> _Work request_: Filter the listing below for "left" and report every line that has it.
***
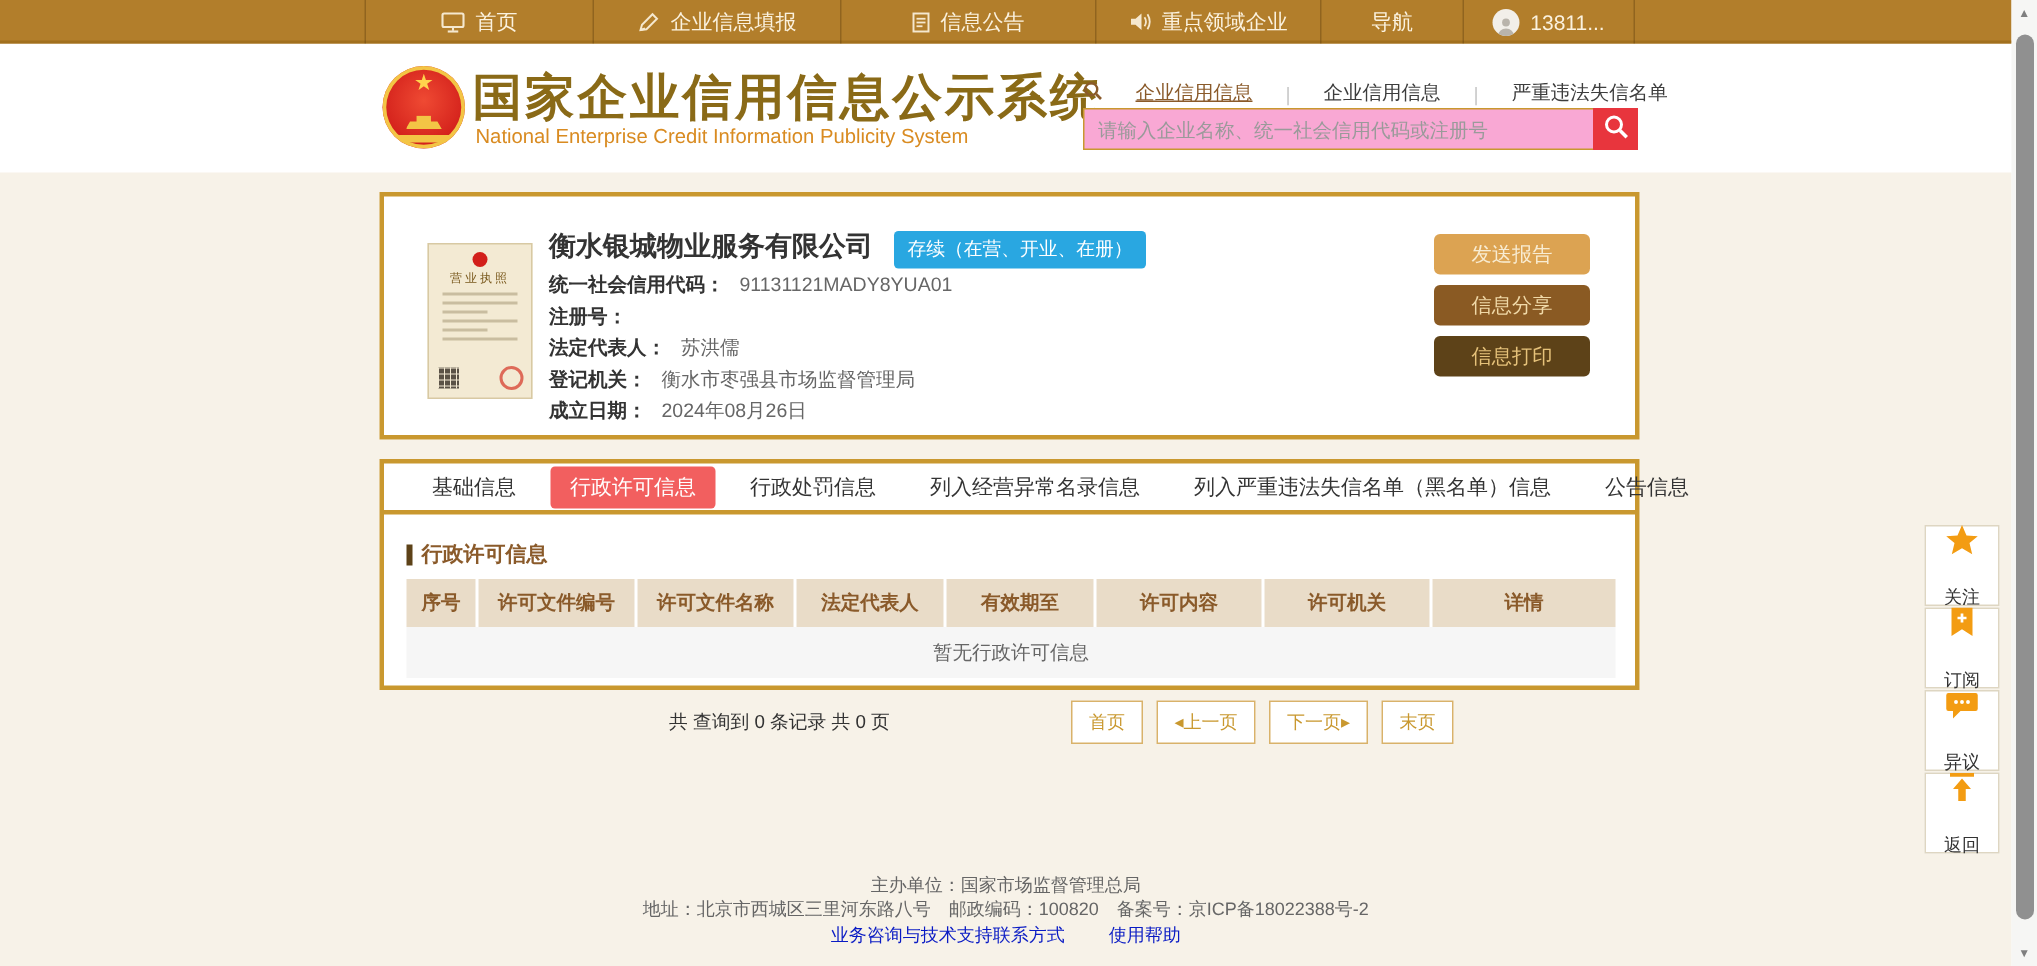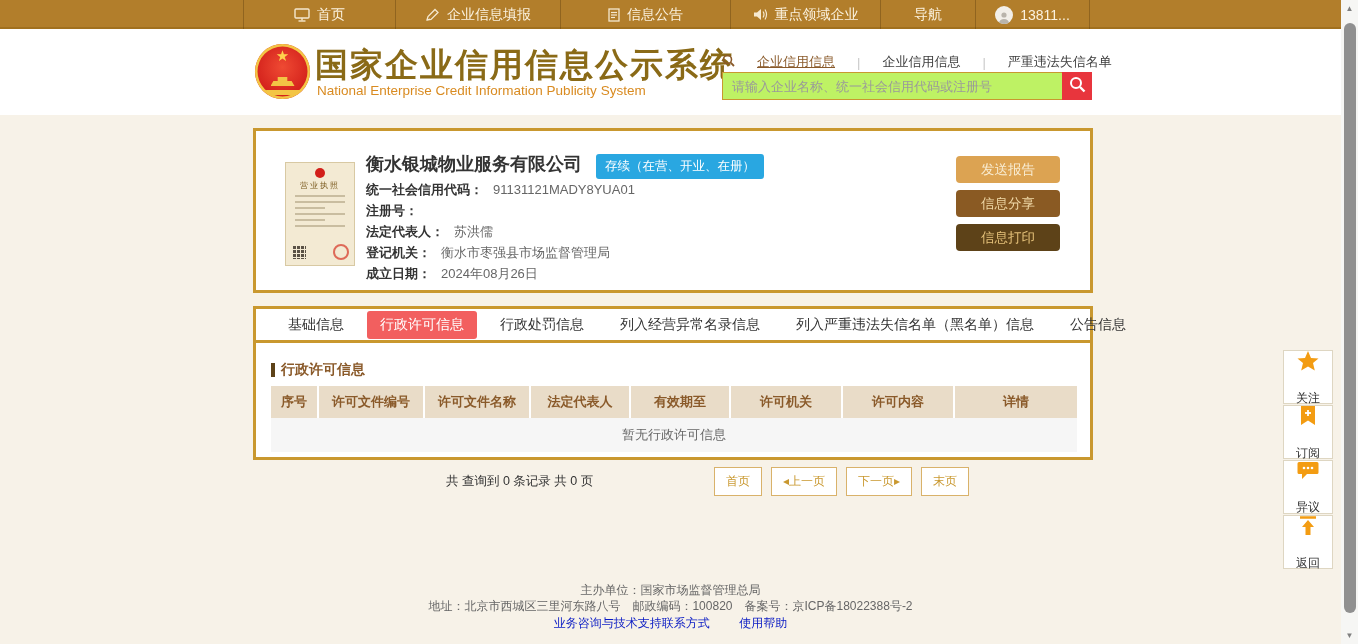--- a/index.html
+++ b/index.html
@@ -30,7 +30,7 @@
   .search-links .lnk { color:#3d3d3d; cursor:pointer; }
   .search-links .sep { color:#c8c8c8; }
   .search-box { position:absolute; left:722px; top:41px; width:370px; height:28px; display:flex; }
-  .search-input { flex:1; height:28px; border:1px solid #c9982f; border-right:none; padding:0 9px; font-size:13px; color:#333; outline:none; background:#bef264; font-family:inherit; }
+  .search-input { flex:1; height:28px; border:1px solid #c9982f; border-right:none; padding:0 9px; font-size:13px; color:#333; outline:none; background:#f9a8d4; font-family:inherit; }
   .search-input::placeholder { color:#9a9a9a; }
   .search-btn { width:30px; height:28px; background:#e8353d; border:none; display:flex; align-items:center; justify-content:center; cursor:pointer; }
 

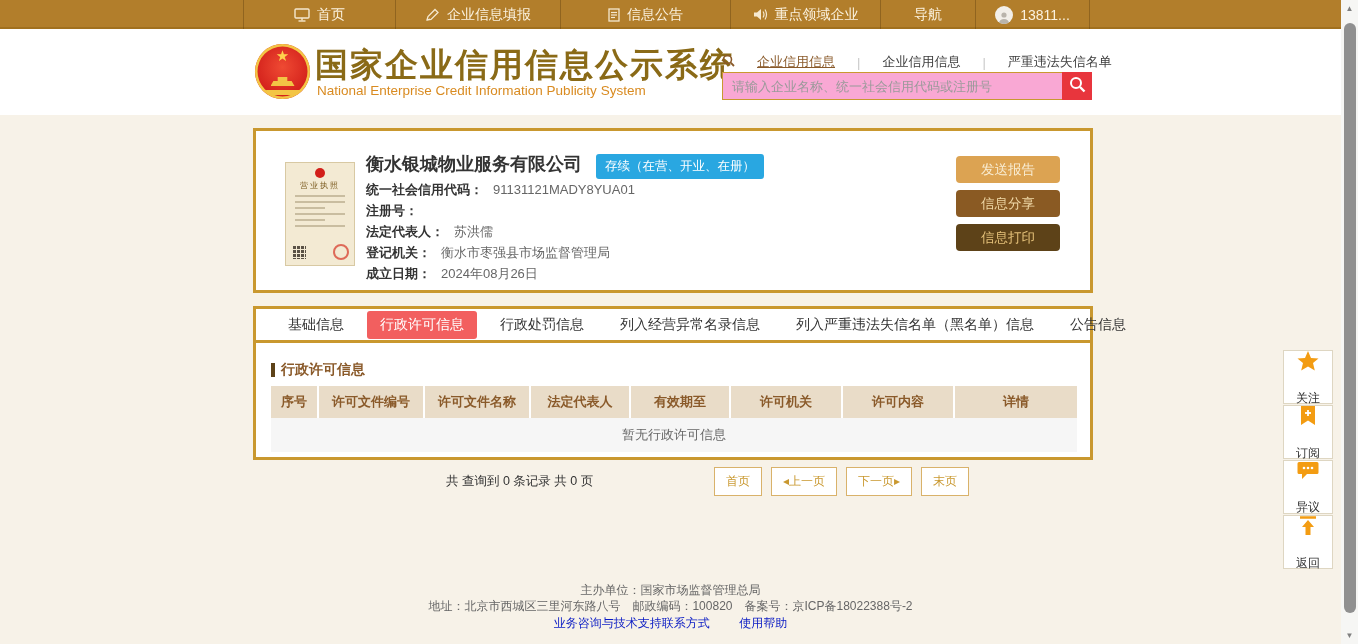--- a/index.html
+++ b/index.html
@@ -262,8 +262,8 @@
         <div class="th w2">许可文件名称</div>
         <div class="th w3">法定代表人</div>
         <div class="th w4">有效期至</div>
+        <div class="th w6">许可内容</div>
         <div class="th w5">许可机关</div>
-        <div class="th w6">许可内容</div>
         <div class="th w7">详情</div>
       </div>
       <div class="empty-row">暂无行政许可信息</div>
***
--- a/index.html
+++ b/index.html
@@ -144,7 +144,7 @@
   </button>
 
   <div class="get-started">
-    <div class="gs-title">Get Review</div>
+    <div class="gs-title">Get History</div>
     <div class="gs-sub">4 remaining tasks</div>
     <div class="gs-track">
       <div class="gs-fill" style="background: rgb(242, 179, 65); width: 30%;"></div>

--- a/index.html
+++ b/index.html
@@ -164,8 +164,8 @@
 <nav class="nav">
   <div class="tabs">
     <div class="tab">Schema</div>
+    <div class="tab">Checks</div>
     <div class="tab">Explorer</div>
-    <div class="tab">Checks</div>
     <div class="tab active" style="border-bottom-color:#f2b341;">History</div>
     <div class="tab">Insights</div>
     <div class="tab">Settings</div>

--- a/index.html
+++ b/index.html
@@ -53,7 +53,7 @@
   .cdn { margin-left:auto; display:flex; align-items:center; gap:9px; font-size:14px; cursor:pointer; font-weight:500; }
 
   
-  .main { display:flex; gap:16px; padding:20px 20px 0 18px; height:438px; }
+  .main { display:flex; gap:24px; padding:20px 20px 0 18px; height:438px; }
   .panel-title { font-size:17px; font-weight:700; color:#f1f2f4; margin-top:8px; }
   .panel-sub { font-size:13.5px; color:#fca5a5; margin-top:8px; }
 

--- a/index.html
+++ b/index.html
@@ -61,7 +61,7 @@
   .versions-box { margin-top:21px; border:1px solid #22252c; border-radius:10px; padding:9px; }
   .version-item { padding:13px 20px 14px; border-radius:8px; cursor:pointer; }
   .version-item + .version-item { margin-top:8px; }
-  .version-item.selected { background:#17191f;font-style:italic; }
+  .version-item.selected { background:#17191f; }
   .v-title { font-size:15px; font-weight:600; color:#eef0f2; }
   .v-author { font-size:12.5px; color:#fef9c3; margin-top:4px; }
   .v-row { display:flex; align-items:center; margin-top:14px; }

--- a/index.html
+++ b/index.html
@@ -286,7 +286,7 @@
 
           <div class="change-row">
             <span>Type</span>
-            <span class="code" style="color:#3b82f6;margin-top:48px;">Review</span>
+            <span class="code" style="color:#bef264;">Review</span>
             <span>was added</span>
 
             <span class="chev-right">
***
> _Task response_:
   .search-box { position:absolute; left:722px; top:41px; width:370px; height:28px; display:flex; }
   .cdn { margin-left:auto; display:flex; align-items:center; gap:9px; font-size:14px; cursor:pointer; font-weight:500; }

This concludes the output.